Once the line holding "margin-top: 25px ->" is found in the entries below, restate it and each line after it word for word, with no pictures.
--- Available data Enclosed Below ---
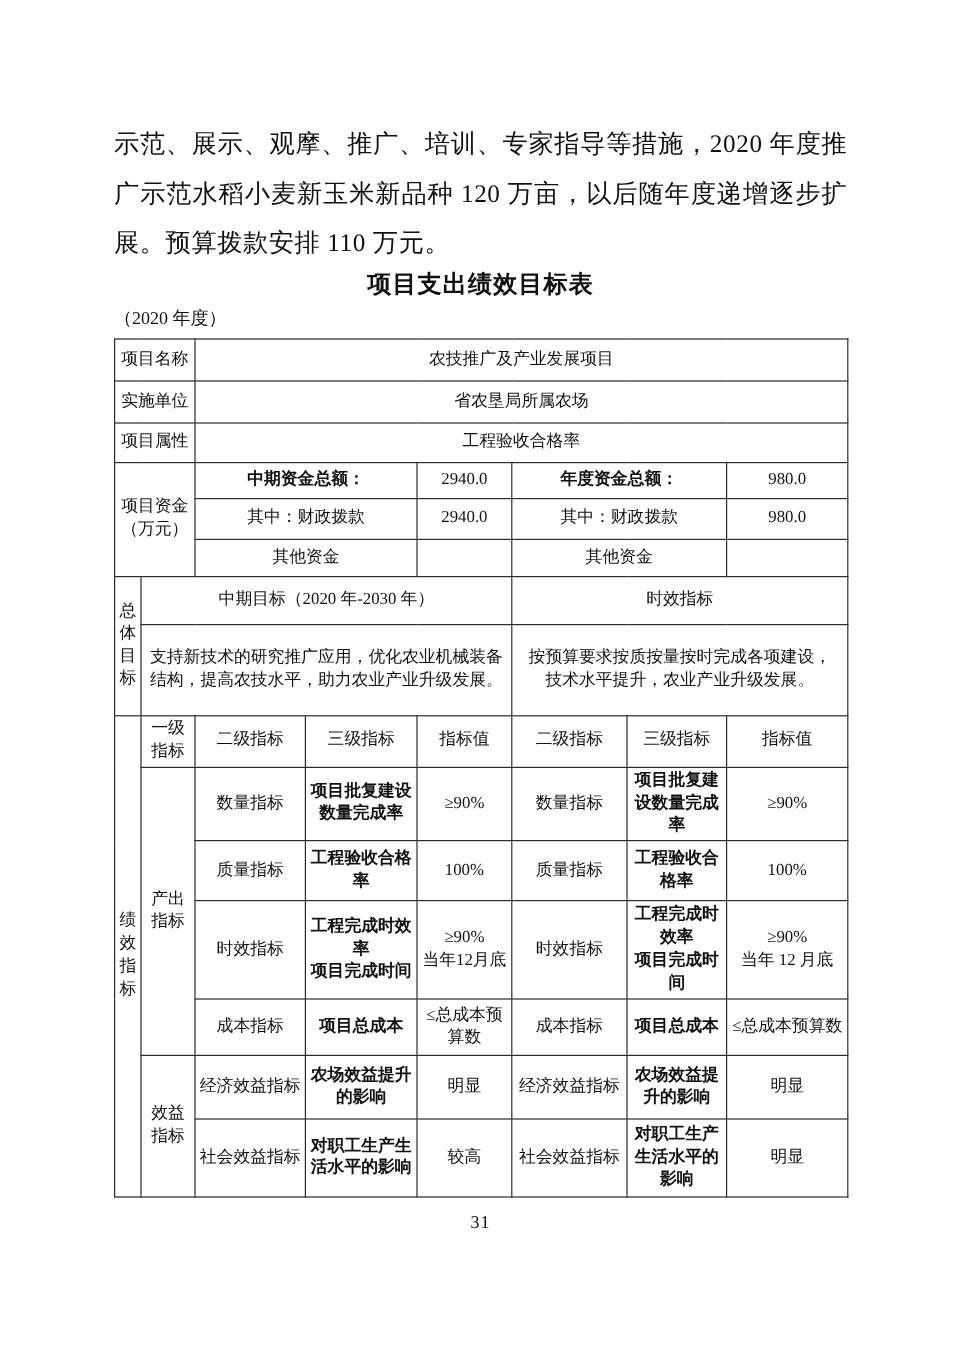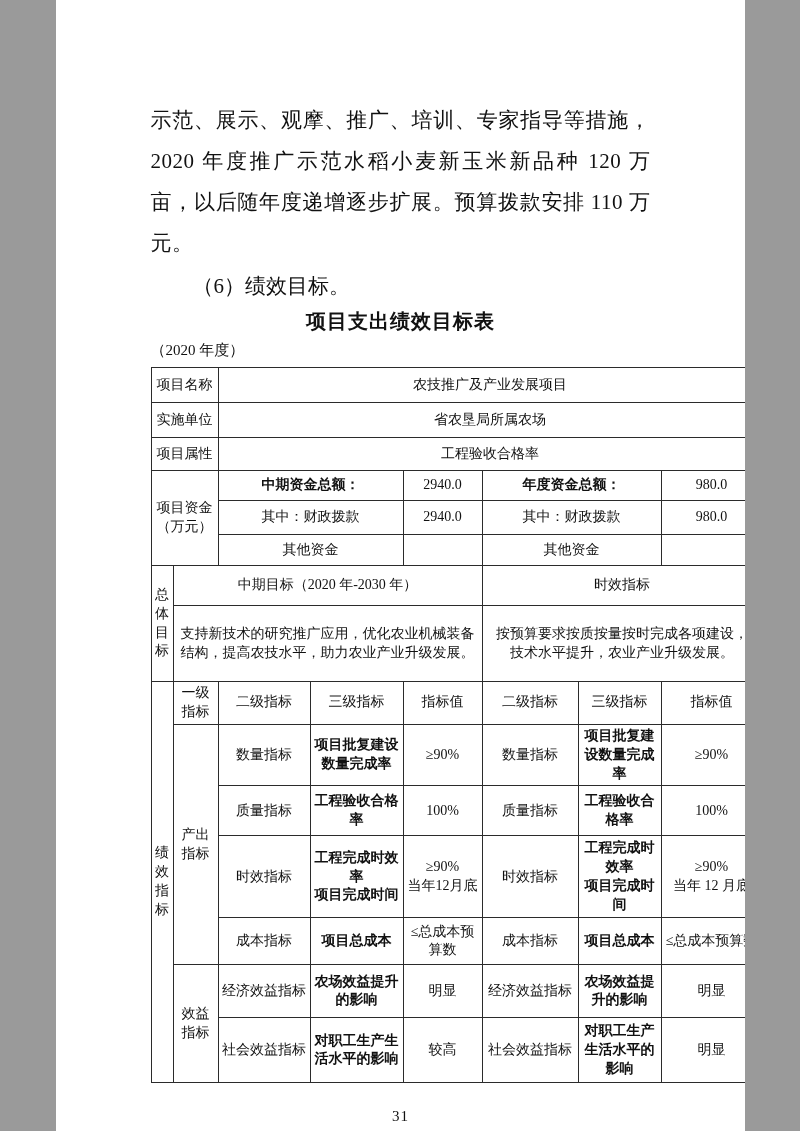"示范、展示、观摩、推广、培训、专家指导等措施，2020" .page { width: 689px -> 800px }
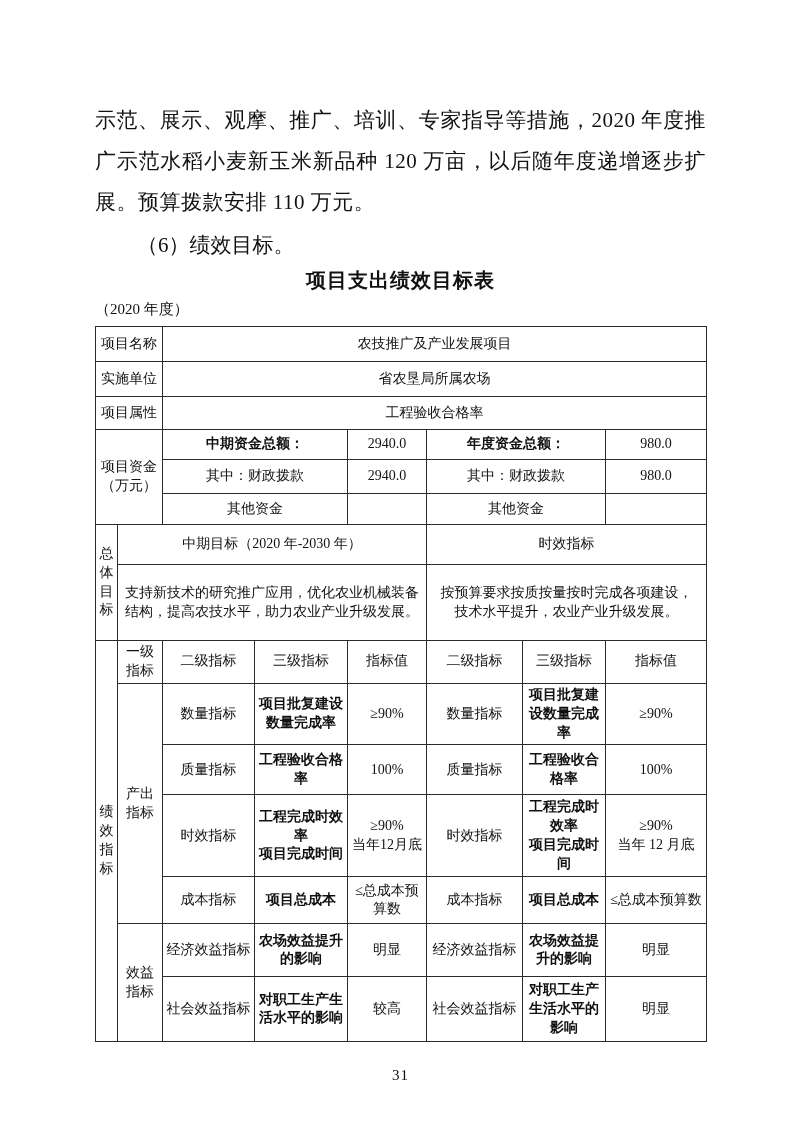"（6）绩效目标。" p.item-heading { html: <p>（6）绩效目标。</p> -> none }
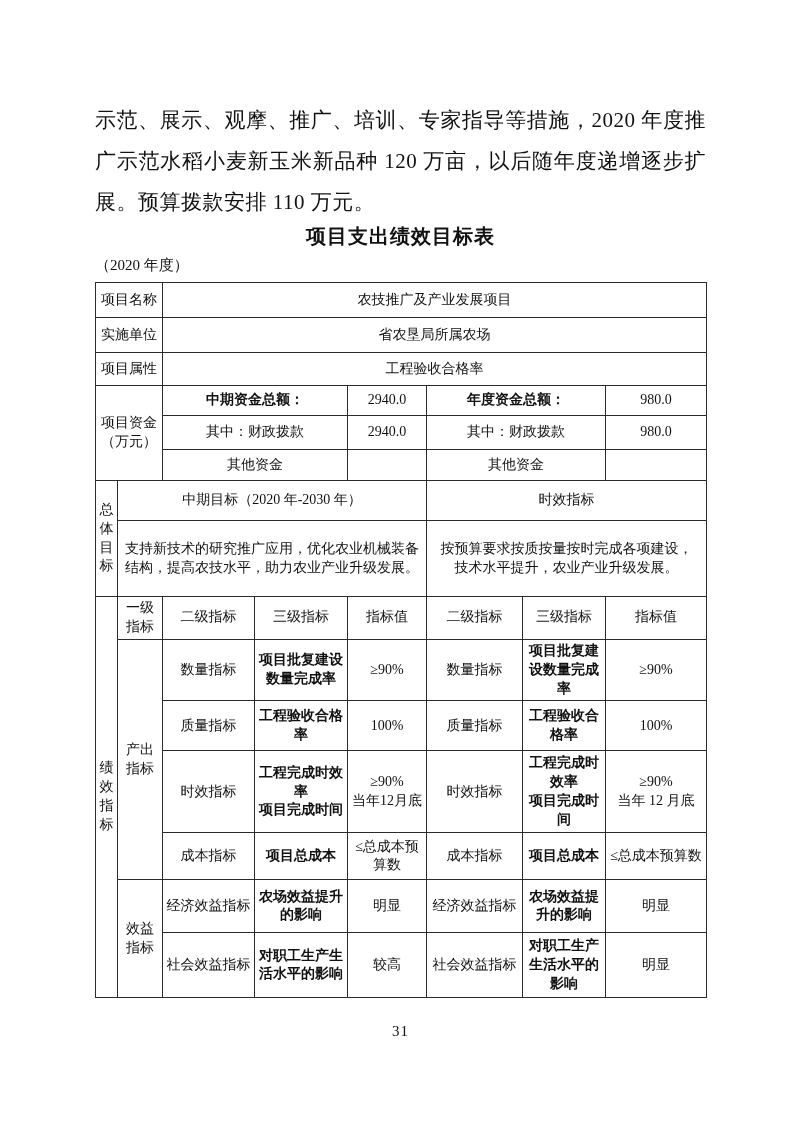"31" .page-number { margin-top: 25px -> 13px }
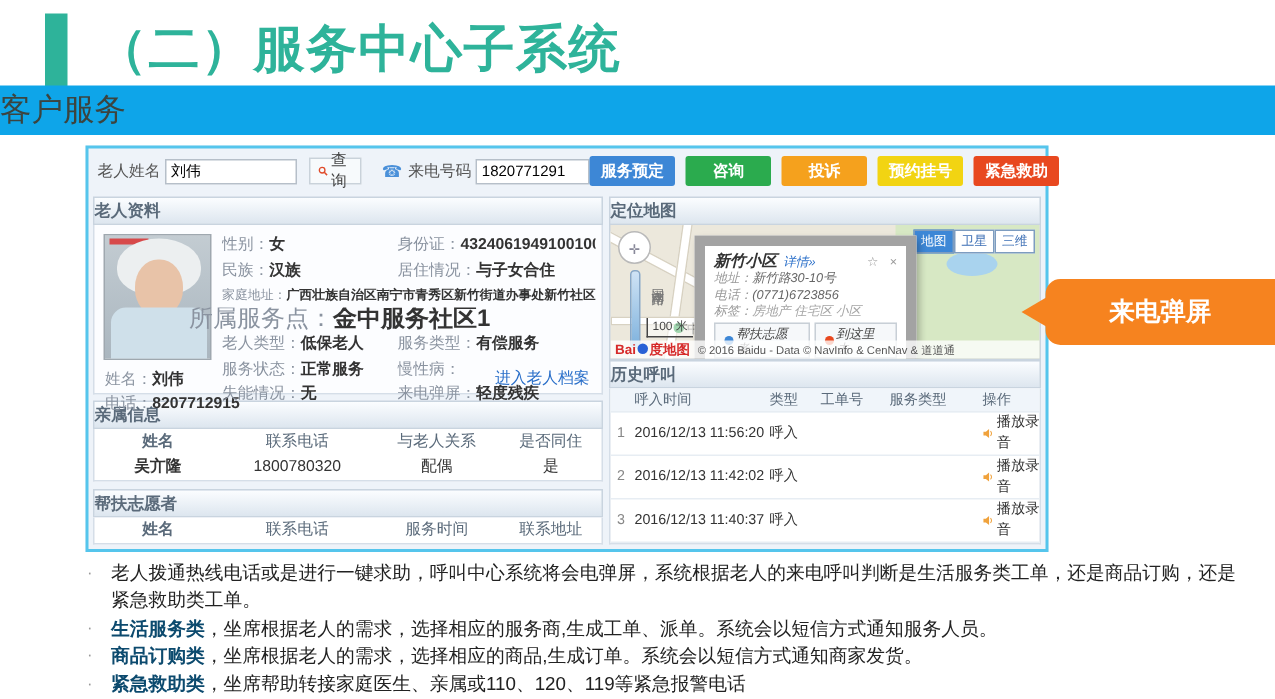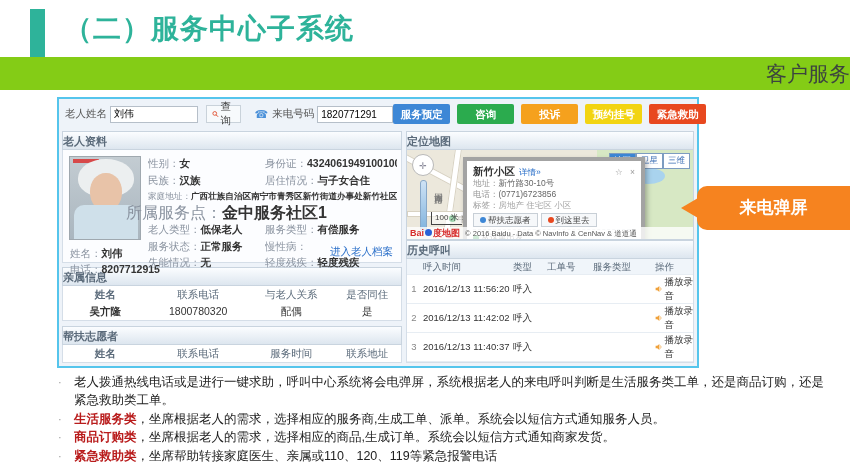"（二）服务中心子系统" .page-title { font-size: 28px -> 34px }
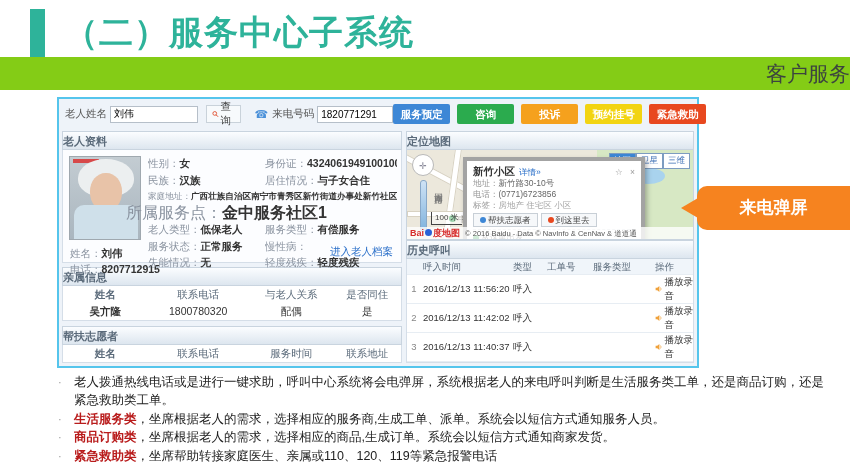"客户服务" .banner { background: #84cc16 -> #0ea5e9; text-align: right -> left }
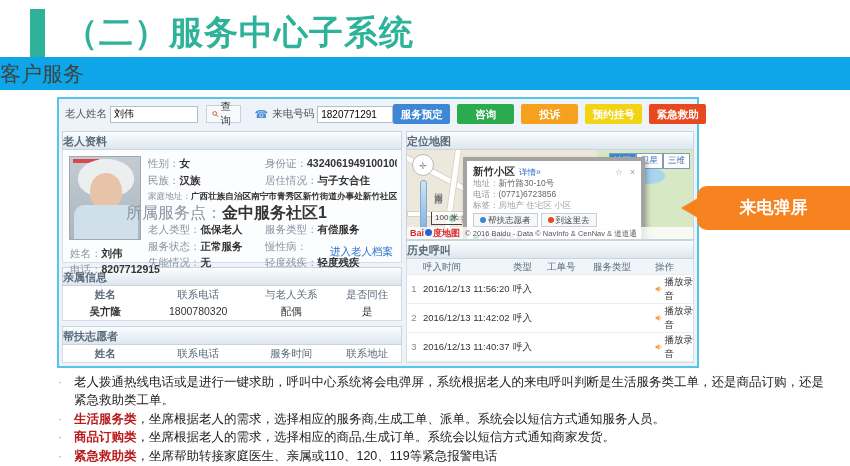"新竹小区" .popup { border: 4px solid #a3a3a3 -> 7px solid #a3a3a3; font-style: none -> italic; width: 182px -> 148px }
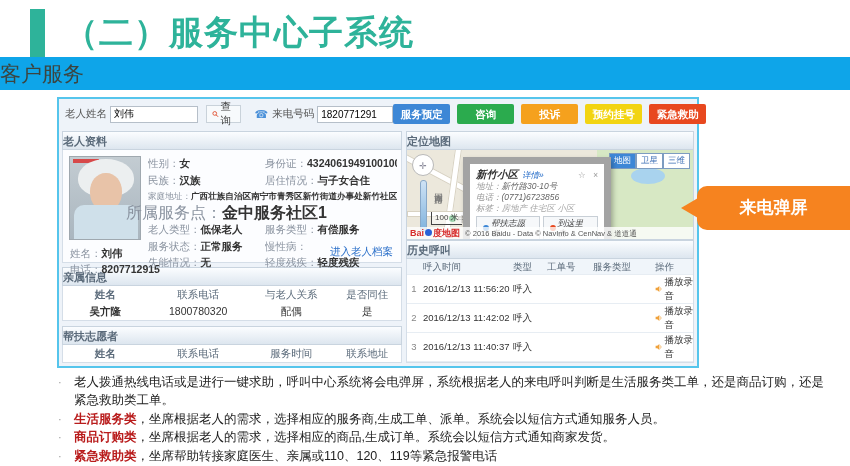"轻度残疾：" span.fl { text: 轻度残疾 -> 来电弹屏 }
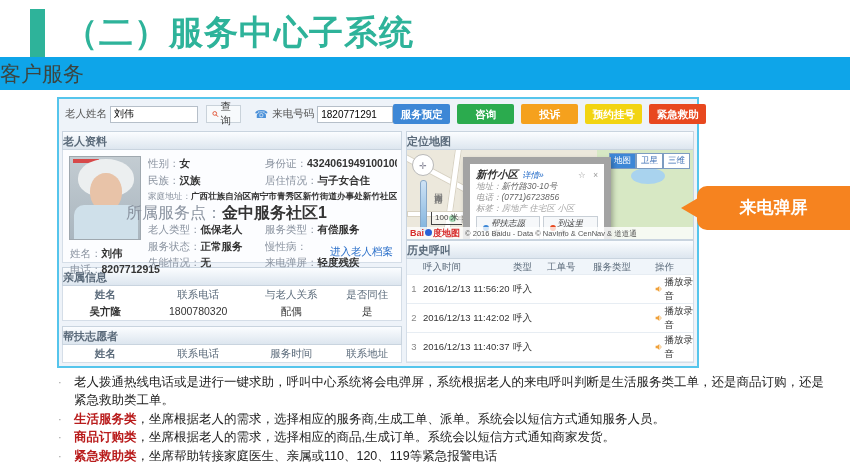"生活服务类" .bullet .lead { color: #b91c1c -> #0c4a6e }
--- End of Enclosed Available data ---
#### [Task result]
"31" .page-number { margin-top: 25px -> 13px }
"（二）服务中心子系统" .page-title { font-size: 28px -> 34px }
"客户服务" .banner { background: #84cc16 -> #0ea5e9; text-align: right -> left }
"新竹小区" .popup { border: 4px solid #a3a3a3 -> 7px solid #a3a3a3; font-style: none -> italic; width: 182px -> 148px }
"轻度残疾：" span.fl { text: 轻度残疾 -> 来电弹屏 }
"生活服务类" .bullet .lead { color: #b91c1c -> #0c4a6e }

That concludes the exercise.